(Information given)
-------------------------

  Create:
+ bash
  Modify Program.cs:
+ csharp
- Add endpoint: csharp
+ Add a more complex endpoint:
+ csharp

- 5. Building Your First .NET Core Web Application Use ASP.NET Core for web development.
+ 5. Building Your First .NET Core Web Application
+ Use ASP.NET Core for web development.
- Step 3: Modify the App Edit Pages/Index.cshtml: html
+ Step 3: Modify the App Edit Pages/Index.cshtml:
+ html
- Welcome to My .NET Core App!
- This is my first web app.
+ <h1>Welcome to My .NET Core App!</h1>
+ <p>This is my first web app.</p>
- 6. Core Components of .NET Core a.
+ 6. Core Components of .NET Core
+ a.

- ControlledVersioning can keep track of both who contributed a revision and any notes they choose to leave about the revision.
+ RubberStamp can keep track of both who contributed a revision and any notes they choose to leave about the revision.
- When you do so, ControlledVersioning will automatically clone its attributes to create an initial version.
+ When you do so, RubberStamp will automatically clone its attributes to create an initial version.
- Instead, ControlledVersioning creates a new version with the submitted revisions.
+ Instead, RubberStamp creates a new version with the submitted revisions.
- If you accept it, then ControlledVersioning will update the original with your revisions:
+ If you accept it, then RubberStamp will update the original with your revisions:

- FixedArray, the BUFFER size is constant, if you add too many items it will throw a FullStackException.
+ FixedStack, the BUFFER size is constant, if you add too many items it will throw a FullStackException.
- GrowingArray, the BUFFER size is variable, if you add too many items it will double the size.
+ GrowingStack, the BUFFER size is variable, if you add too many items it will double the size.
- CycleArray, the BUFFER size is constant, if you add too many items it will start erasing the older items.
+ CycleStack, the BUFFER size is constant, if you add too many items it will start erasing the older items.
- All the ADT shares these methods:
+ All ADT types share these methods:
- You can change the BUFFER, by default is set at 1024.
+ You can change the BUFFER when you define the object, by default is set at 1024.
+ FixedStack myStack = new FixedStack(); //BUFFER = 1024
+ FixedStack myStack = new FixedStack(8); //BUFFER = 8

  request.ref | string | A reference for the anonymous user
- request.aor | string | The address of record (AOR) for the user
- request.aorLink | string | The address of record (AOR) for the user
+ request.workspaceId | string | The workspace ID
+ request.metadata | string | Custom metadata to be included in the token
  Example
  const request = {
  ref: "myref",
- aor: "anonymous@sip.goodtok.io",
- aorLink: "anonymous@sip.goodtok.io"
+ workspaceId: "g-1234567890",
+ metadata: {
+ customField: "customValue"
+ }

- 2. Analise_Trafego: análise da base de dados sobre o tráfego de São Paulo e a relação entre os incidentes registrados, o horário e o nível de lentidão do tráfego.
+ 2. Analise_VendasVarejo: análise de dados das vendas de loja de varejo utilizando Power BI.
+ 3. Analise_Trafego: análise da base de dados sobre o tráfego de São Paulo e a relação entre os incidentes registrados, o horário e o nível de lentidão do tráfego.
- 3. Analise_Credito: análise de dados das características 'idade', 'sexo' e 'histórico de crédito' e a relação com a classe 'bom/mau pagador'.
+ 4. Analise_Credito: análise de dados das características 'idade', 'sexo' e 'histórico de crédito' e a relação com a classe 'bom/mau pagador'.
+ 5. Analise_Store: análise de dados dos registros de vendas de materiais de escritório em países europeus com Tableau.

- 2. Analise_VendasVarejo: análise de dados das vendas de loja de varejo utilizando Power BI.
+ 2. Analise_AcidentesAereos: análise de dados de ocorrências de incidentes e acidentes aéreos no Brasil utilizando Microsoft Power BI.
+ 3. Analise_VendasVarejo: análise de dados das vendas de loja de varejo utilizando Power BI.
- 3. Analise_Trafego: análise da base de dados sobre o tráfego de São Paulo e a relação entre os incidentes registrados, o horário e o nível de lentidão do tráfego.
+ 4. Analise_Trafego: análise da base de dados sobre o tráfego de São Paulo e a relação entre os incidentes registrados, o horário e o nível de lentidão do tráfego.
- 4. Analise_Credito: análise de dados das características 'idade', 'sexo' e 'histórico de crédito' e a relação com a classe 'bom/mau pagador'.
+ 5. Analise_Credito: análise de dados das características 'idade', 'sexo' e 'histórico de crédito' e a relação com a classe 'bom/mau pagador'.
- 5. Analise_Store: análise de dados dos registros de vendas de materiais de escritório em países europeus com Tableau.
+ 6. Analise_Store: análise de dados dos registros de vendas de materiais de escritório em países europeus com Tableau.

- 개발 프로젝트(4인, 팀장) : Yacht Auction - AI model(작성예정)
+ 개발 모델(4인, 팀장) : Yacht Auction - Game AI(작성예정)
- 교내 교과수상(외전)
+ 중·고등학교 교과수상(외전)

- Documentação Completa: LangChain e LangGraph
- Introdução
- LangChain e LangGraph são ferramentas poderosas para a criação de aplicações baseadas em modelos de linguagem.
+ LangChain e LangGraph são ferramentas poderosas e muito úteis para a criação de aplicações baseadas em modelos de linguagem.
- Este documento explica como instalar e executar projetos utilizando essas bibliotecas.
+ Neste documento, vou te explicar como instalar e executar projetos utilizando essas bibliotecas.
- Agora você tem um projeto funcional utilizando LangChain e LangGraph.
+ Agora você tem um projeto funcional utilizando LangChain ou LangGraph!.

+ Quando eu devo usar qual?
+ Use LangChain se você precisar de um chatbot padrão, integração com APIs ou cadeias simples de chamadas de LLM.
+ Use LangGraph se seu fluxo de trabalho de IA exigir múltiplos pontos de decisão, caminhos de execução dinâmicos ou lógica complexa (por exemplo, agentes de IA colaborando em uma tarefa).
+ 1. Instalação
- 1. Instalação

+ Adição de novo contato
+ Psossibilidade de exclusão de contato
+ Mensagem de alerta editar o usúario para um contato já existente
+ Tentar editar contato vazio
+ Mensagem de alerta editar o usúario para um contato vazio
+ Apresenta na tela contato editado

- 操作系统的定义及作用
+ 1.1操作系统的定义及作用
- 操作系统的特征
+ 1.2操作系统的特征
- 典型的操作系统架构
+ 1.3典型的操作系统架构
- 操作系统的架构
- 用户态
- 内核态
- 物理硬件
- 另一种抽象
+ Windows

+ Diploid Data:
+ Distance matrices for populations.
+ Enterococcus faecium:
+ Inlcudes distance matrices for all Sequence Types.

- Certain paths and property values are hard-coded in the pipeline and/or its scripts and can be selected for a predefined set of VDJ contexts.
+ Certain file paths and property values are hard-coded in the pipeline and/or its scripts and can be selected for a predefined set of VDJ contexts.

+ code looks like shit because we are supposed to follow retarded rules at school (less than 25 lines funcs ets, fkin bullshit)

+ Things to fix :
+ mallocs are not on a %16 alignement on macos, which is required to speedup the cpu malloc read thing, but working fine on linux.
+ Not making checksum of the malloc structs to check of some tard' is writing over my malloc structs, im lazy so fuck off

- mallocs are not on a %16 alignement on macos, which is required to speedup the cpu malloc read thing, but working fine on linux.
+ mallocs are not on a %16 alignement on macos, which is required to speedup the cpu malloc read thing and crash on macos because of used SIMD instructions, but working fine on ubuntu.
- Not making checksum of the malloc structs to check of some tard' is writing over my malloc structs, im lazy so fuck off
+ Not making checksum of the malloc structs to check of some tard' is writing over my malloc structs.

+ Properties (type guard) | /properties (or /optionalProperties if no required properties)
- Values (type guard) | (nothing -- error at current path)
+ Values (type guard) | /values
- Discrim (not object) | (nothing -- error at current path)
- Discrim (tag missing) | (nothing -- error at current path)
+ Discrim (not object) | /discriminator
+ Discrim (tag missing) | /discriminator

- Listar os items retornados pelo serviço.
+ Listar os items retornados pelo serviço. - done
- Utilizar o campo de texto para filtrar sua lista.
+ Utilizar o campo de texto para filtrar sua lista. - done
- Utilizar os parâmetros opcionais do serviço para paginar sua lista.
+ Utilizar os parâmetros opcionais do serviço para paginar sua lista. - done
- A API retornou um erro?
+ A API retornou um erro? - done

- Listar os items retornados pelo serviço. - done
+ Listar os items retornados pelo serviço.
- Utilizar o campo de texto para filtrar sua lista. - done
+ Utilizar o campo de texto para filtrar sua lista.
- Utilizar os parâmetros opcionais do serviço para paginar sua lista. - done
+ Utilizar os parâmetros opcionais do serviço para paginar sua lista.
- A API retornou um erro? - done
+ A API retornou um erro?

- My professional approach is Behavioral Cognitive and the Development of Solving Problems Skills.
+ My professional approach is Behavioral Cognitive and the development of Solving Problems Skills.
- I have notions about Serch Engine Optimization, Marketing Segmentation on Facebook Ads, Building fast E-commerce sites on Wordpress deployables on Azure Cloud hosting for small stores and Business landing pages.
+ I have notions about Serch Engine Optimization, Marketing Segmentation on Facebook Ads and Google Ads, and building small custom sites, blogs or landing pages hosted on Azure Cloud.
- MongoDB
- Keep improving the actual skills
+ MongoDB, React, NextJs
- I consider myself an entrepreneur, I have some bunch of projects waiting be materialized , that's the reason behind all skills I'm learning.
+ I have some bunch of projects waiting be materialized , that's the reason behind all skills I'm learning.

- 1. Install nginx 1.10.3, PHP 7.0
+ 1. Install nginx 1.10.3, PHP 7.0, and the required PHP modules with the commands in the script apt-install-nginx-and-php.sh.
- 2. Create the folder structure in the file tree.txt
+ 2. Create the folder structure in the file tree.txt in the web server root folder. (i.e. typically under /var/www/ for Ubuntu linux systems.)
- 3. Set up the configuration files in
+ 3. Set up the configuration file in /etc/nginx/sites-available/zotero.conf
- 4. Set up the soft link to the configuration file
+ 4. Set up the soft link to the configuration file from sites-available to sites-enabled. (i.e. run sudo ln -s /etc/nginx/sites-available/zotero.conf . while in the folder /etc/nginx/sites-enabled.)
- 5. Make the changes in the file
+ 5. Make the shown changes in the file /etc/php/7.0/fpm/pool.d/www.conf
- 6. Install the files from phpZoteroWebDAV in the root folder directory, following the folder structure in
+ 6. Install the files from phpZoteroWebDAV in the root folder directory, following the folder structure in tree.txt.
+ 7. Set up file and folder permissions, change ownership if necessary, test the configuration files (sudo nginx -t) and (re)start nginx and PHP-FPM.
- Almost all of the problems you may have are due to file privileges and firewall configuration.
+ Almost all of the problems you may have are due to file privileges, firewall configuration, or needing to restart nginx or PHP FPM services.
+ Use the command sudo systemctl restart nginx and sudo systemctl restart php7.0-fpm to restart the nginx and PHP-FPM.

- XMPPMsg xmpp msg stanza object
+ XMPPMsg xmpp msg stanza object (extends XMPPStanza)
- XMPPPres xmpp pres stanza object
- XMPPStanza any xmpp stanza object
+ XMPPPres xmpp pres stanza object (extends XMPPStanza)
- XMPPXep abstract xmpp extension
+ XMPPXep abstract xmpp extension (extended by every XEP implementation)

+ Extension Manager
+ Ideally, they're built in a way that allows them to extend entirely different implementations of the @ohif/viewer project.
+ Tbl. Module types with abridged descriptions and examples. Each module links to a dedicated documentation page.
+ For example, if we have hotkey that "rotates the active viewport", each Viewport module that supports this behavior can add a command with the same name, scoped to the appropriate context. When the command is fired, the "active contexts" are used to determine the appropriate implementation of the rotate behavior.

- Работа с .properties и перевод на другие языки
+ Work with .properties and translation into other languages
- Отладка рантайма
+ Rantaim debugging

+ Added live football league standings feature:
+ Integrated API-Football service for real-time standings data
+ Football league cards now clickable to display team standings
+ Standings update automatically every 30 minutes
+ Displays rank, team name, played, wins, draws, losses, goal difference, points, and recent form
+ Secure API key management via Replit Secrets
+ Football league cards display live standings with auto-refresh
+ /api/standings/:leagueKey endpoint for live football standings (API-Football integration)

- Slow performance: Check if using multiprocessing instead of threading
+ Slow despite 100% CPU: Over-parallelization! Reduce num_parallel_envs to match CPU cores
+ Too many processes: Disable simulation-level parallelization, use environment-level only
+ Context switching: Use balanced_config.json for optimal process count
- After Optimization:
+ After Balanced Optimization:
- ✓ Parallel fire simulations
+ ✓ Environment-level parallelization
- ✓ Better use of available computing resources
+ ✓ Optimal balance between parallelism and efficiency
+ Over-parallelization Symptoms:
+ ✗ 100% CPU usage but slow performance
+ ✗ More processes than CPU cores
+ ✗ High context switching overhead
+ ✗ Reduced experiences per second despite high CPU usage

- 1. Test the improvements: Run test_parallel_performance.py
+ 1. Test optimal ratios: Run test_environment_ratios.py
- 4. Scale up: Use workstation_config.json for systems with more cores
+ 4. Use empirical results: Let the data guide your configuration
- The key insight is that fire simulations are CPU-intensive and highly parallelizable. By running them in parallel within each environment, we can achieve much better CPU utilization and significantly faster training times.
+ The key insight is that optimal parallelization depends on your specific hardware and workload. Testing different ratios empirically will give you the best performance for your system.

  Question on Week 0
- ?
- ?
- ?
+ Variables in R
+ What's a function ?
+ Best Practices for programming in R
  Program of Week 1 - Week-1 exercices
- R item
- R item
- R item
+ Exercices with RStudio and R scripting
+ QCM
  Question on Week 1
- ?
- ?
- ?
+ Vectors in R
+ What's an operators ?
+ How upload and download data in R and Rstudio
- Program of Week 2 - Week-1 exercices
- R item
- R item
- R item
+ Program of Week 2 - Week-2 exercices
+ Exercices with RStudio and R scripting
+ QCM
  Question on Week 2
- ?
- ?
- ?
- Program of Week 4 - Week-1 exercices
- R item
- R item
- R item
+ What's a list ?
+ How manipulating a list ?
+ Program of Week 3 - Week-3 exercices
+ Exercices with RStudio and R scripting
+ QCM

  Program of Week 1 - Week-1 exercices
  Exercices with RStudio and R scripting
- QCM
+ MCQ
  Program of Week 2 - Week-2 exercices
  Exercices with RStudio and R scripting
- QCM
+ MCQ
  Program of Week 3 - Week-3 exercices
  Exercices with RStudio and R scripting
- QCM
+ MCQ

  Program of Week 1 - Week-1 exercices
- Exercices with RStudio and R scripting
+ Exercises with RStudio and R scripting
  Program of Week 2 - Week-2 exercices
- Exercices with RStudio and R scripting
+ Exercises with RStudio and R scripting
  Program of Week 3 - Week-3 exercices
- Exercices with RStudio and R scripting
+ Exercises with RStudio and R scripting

-------------------------

(Task details)
Reproduce, exactly and without additions, the run of lines from the start of the listing above to the line bearing "- This is my first web app.", inclusive.

(Task result)
  Create:
+ bash
  Modify Program.cs:
+ csharp
- Add endpoint: csharp
+ Add a more complex endpoint:
+ csharp

- 5. Building Your First .NET Core Web Application Use ASP.NET Core for web development.
+ 5. Building Your First .NET Core Web Application
+ Use ASP.NET Core for web development.
- Step 3: Modify the App Edit Pages/Index.cshtml: html
+ Step 3: Modify the App Edit Pages/Index.cshtml:
+ html
- Welcome to My .NET Core App!
- This is my first web app.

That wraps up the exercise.